_What to work on_
Begin at the top of the records below and print each line exactly until the line containing "- Results: It" has been printed; any pictures are to be left out.

_Exercise data_
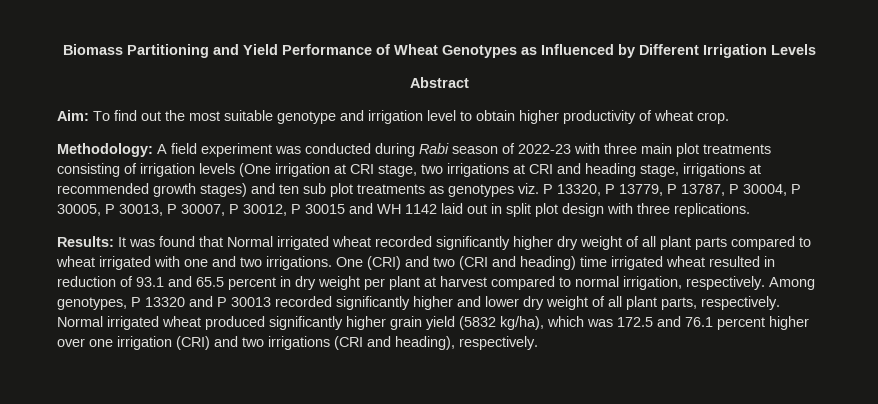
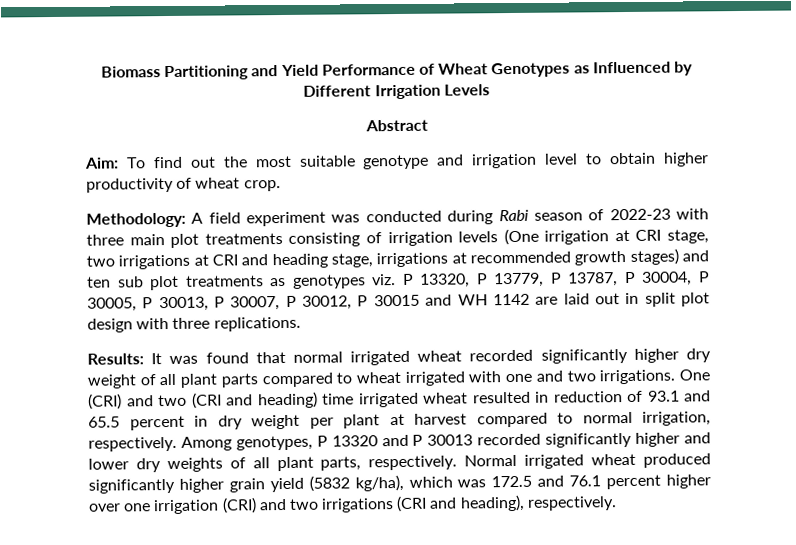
- A field experiment was conducted during Rabi season of 2022-23 with three main plot treatments consisting of irrigation levels (One irrigation at CRI stage, two irrigations at CRI and heading stage, irrigations at recommended growth stages) and ten sub plot treatments as genotypes viz. P 13320, P 13779, P 13787, P 30004, P 30005, P 30013, P 30007, P 30012, P 30015 and WH 1142 laid out in split plot design with three replications.
+ A field experiment was conducted during Rabi season of 2022-23 with three main plot treatments consisting of irrigation levels (One irrigation at CRI stage, two irrigations at CRI and heading stage, irrigations at recommended growth stages) and ten sub plot treatments as genotypes viz. P 13320, P 13779, P 13787, P 30004, P 30005, P 30013, P 30007, P 30012, P 30015 and WH 1142 are laid out in split plot design with three replications.
- Results: It was found that Normal irrigated wheat recorded significantly higher dry weight of all plant parts compared to wheat irrigated with one and two irrigations.
+ Results: It was found that normal irrigated wheat recorded significantly higher dry weight of all plant parts compared to wheat irrigated with one and two irrigations.
- Among genotypes, P 13320 and P 30013 recorded significantly higher and lower dry weight of all plant parts, respectively.
+ Among genotypes, P 13320 and P 30013 recorded significantly higher and lower dry weights of all plant parts, respectively.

_Solution to this problem_
- A field experiment was conducted during Rabi season of 2022-23 with three main plot treatments consisting of irrigation levels (One irrigation at CRI stage, two irrigations at CRI and heading stage, irrigations at recommended growth stages) and ten sub plot treatments as genotypes viz. P 13320, P 13779, P 13787, P 30004, P 30005, P 30013, P 30007, P 30012, P 30015 and WH 1142 laid out in split plot design with three replications.
+ A field experiment was conducted during Rabi season of 2022-23 with three main plot treatments consisting of irrigation levels (One irrigation at CRI stage, two irrigations at CRI and heading stage, irrigations at recommended growth stages) and ten sub plot treatments as genotypes viz. P 13320, P 13779, P 13787, P 30004, P 30005, P 30013, P 30007, P 30012, P 30015 and WH 1142 are laid out in split plot design with three replications.
- Results: It was found that Normal irrigated wheat recorded significantly higher dry weight of all plant parts compared to wheat irrigated with one and two irrigations.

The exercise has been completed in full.